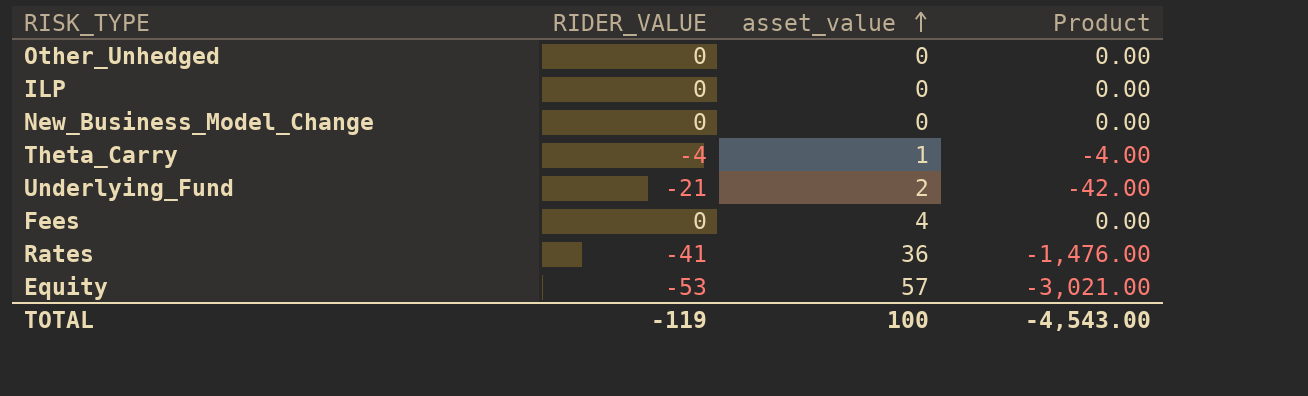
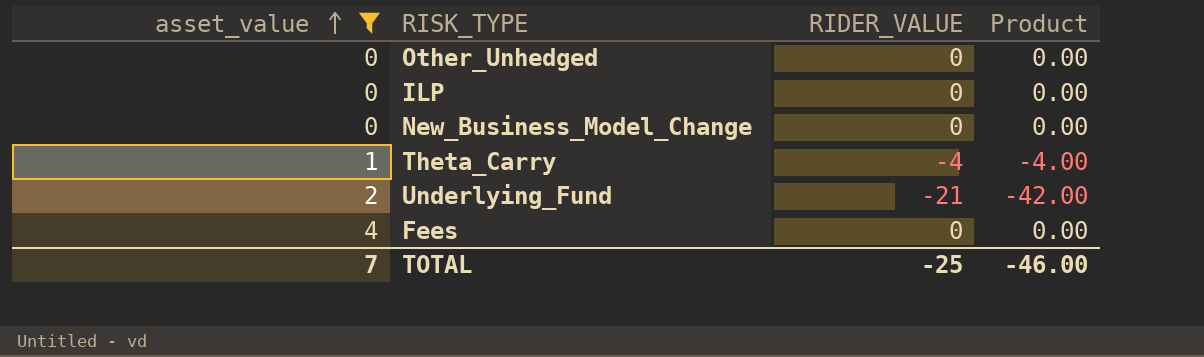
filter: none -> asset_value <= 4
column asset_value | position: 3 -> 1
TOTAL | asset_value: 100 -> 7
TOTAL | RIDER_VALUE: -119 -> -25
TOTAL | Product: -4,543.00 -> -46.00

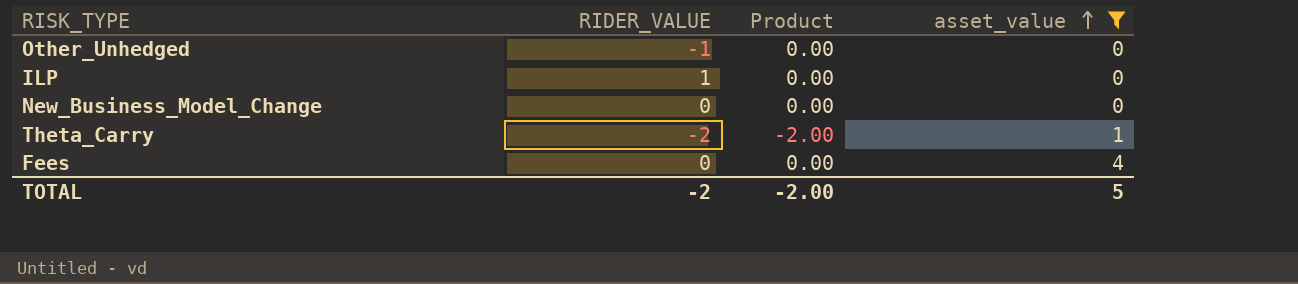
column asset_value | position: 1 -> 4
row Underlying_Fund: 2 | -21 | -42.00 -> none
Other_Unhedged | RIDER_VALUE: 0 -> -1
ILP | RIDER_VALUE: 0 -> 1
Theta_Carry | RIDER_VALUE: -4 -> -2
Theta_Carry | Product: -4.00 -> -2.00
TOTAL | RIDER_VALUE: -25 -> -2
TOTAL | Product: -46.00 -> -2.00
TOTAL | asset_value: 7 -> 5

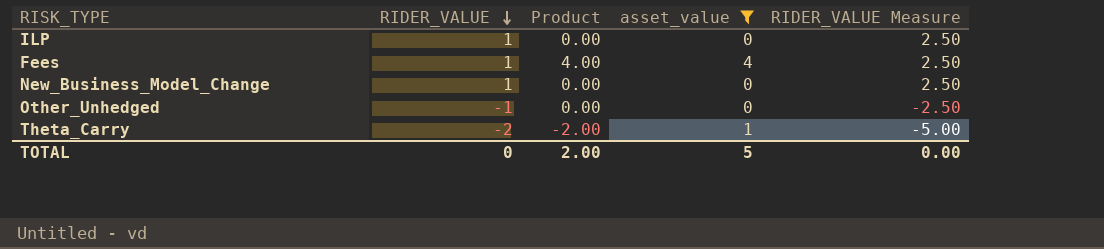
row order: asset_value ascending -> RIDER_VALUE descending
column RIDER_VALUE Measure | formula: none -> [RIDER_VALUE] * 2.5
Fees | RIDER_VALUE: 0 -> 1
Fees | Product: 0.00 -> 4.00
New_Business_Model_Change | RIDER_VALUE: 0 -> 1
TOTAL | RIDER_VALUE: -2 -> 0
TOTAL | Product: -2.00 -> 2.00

Exercise requirements: Search the data for the string "Fees" and copy out every line where it is found.

Result for this exercise:
Fees | RIDER_VALUE: 0 -> 1
Fees | Product: 0.00 -> 4.00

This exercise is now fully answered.